Member of the Legislative Yuan
- In office 1 February 2002 – 31 January 2008
- Constituency: Taoyuan County

Personal details
- Born: 6 January 1953 (age 73)
- Party: Democratic Progressive Party
- Occupation: politician

= Lee Chen-nan =

Taiwanese politician (born 1953)

Lee Chen-nan (李鎮楠; born 6 January 1953) is a Taiwanese politician who served in the Legislative Yuan from 2002 to 2008.

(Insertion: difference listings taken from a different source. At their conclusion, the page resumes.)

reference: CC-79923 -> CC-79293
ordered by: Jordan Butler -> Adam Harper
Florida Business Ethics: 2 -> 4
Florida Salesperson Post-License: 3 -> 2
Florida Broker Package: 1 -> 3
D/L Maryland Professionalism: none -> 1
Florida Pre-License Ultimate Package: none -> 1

In November 2002, Lee Chen-nan and Lee Ming-hsien attracted media attention when both accused members of the Committee for Action for Labor Legislation of "working for China" by organizing a protest. Representatives for the labor union called both politicians "McCarthyites." In May 2003, Lee charged fellow legislator Liu Cheng-hung with libel because Lee though that Liu had accused him of profiteering off sales of respirators. Later that month, Lee and Charles Chiang accused Taipei Veterans General Hospital superintendent Chang Mau-song of corruption. Near the end of his first term, the Taipei Society rated Lee a positive legislator. He won reelection in December 2004.

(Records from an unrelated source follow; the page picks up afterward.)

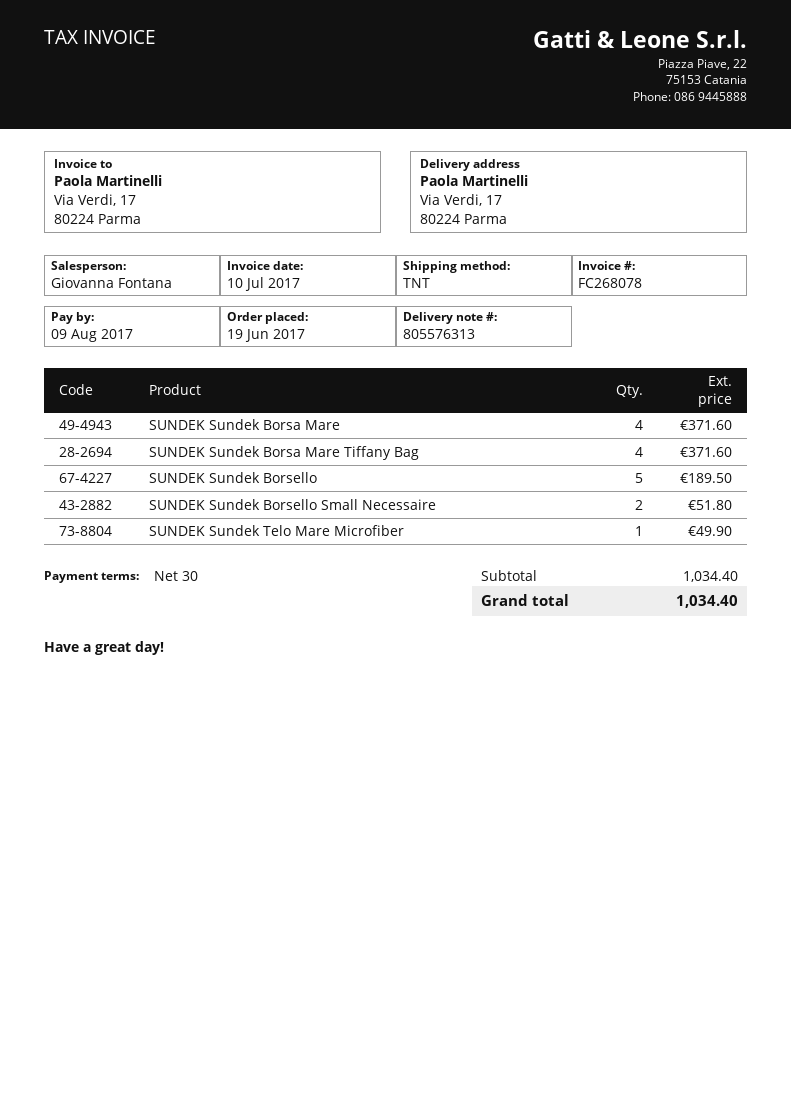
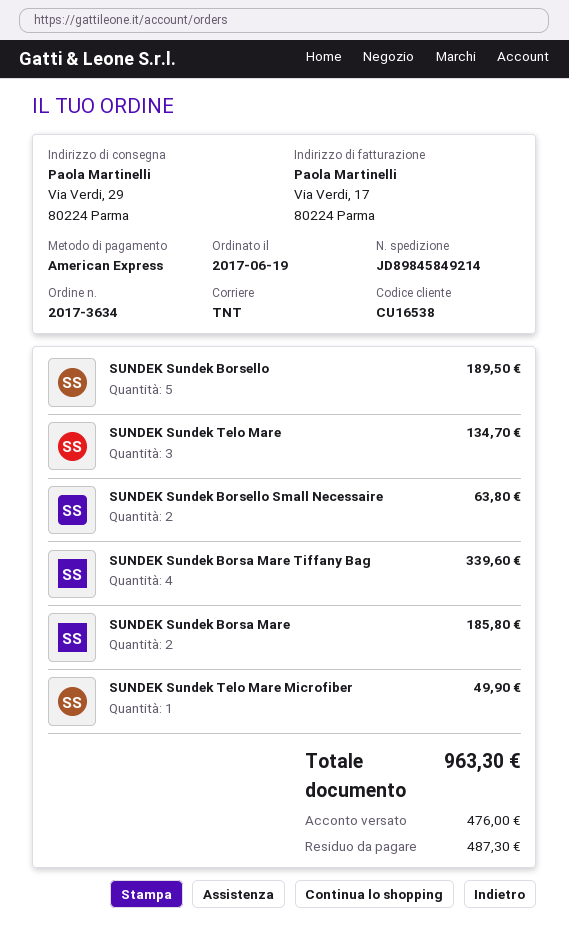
ship to: Via Verdi, 17, 80224 Parma -> Via Verdi, 29, 80224 Parma
SUNDEK Sundek Borsa Mare: 4 for 371.60 -> 2 for 185.80
SUNDEK Sundek Borsa Mare Tiffany Bag: 4 for 371.60 -> 4 for 339.60
SUNDEK Sundek Borsello Small Necessaire: 2 for 51.80 -> 2 for 63.80
SUNDEK Sundek Telo Mare: none -> 3 for 134.70
total: 1034.40 -> 963.30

In March 2007, Lee identified Yahoo! Taiwan chatrooms as a hub for the sex trade. In response to the Virginia Tech shooting, Lee and Lin Kuo-ching invited the media and Ministry of Education officials to take part in a security drill at National Taiwan University without telling students or staff that such a drill would be planned. In June, Lee received a letter containing an invitation to join the Heiho Association, and a bullet. Other lawmakers, including Huang Chao-shun, Hsieh Hsin-ni, Lin Shu-fen, Li Ao, and Hung Hsiu-chu, received similar letters. Lee was defeated by Chen Ken-te in January 2008 and stepped down from the legislature. Later that month, Lee was one of eight politicians charged with accepting bribes from the Taiwan Dental Association in 2003. An October 2010 ruling of the Taipei District Court found Lee not guilty, but the decision was overturned by the Taiwan High Court in September 2011, which sentenced Lee to seven years and two months imprisonment, as well as a suspension of his civil rights for three years. In March 2016, the Supreme Court ruled that Tsai Huang-liang, Jao Yung-ching, Liao Pen-yen, Chang Tsai Mei, and Yang Fu-mei were not guilty, but decided that Lee Ming-hsien and Lee Chen-nan would be retried.